Records to use —
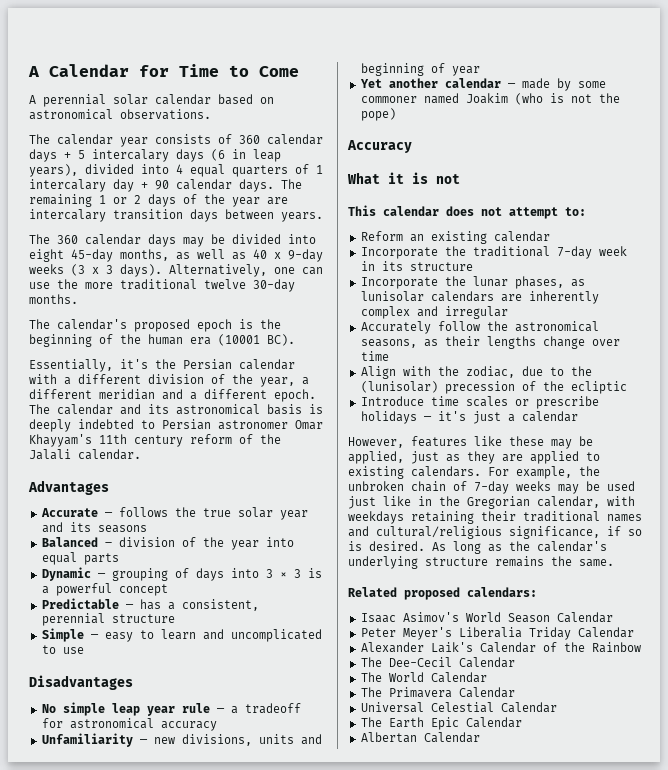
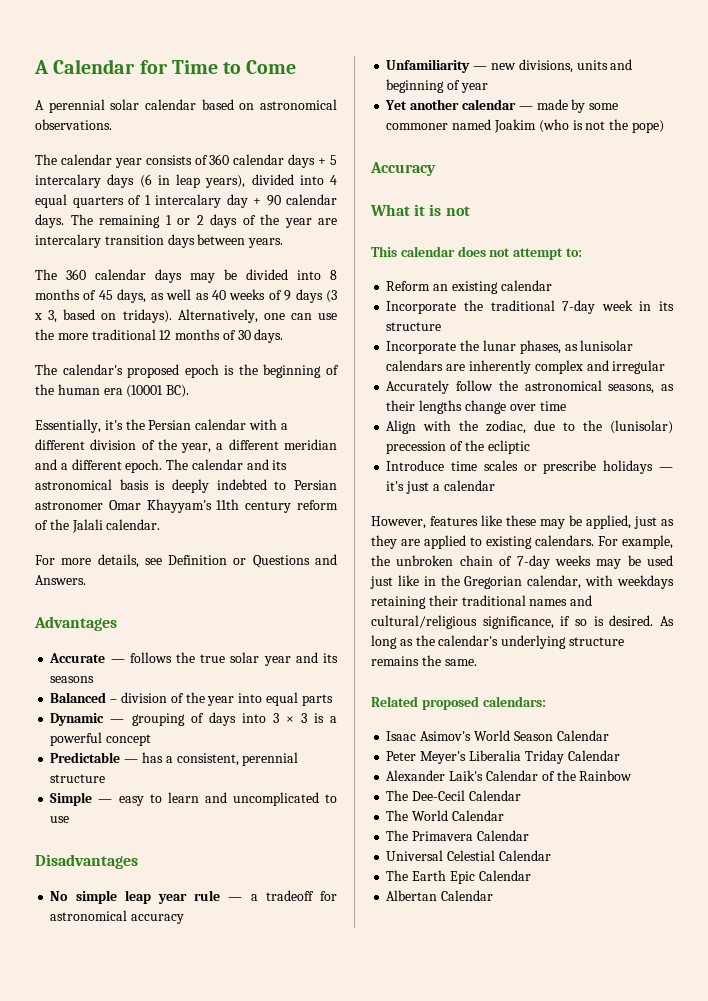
[29,249,323,262] [29,264,162,277] eight 45-day months, as well as 40 x 9-day weeks (3 x 3 days). -> [330,270,337,280] [35,289,337,303] [34,309,172,323] 8 months of 45 days, as well as 40 weeks of 9 days (3 x 3, based on tridays).
[204,279,295,292] [29,294,78,304] twelve 30-day months. -> [159,329,284,343] 12 months of 30 days.
(141, 454) none -> [35,554,337,568] [35,575,86,585] // For more details, see Definition or Questions and Answers.

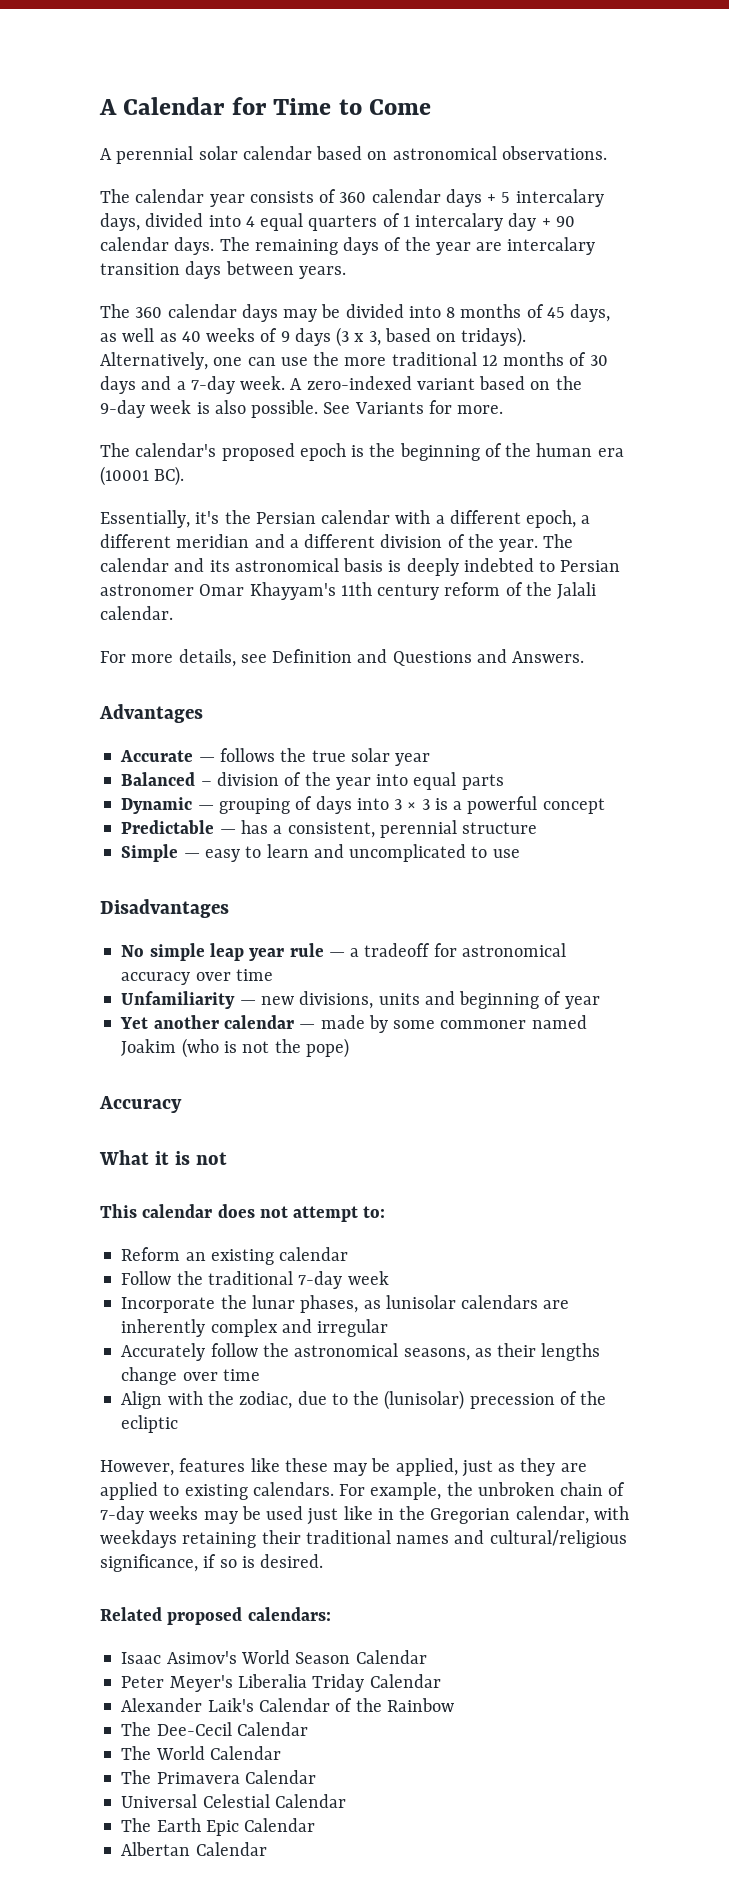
[107,174,246,188] days (6 in leap years), -> [100,213,140,231] days,
[165,215,204,225] 1 or 2 -> (338, 247) none
[254,329,284,343] days. -> [100,376,582,394] [100,400,504,418] days and a 7-day week. A zero-indexed variant based on the 9-day week is also possible. See Variants for more.
[90,439,212,453] division of the year, -> [526,510,577,528] epoch,
[125,459,163,473] epoch. -> [380,534,539,552] division of the year.
[233,558,247,565] or -> [357,649,388,663] and
[295,652,338,663] [50,676,95,683] and its seasons -> (431, 759) none
(185, 919) none -> [195,969,273,981] over time
[386,301,457,314] Incorporate -> [121,1271,172,1285] Follow
[639,301,674,311] [386,322,442,331] in its structure -> (389, 1278) none
[386,460,673,474] [386,480,495,494] // Introduce time scales or prescribe holidays — it's just a calendar -> (179, 1424) none
[660,616,674,626] [371,635,624,649] [371,655,477,666] As long as the calendar's underlying structure remains the same. -> (324, 1561) none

Your goal — When you output the entries, keep each line exactly as it is and leave out any pictures.

Output —
[29,249,323,262] [29,264,162,277] eight 45-day months, as well as 40 x 9-day weeks (3 x 3 days). -> [330,270,337,280] [35,289,337,303] [34,309,172,323] 8 months of 45 days, as well as 40 weeks of 9 days (3 x 3, based on tridays).
[204,279,295,292] [29,294,78,304] twelve 30-day months. -> [159,329,284,343] 12 months of 30 days.
(141, 454) none -> [35,554,337,568] [35,575,86,585] // For more details, see Definition or Questions and Answers.

[107,174,246,188] days (6 in leap years), -> [100,213,140,231] days,
[165,215,204,225] 1 or 2 -> (338, 247) none
[254,329,284,343] days. -> [100,376,582,394] [100,400,504,418] days and a 7-day week. A zero-indexed variant based on the 9-day week is also possible. See Variants for more.
[90,439,212,453] division of the year, -> [526,510,577,528] epoch,
[125,459,163,473] epoch. -> [380,534,539,552] division of the year.
[233,558,247,565] or -> [357,649,388,663] and
[295,652,338,663] [50,676,95,683] and its seasons -> (431, 759) none
(185, 919) none -> [195,969,273,981] over time
[386,301,457,314] Incorporate -> [121,1271,172,1285] Follow
[639,301,674,311] [386,322,442,331] in its structure -> (389, 1278) none
[386,460,673,474] [386,480,495,494] // Introduce time scales or prescribe holidays — it's just a calendar -> (179, 1424) none
[660,616,674,626] [371,635,624,649] [371,655,477,666] As long as the calendar's underlying structure remains the same. -> (324, 1561) none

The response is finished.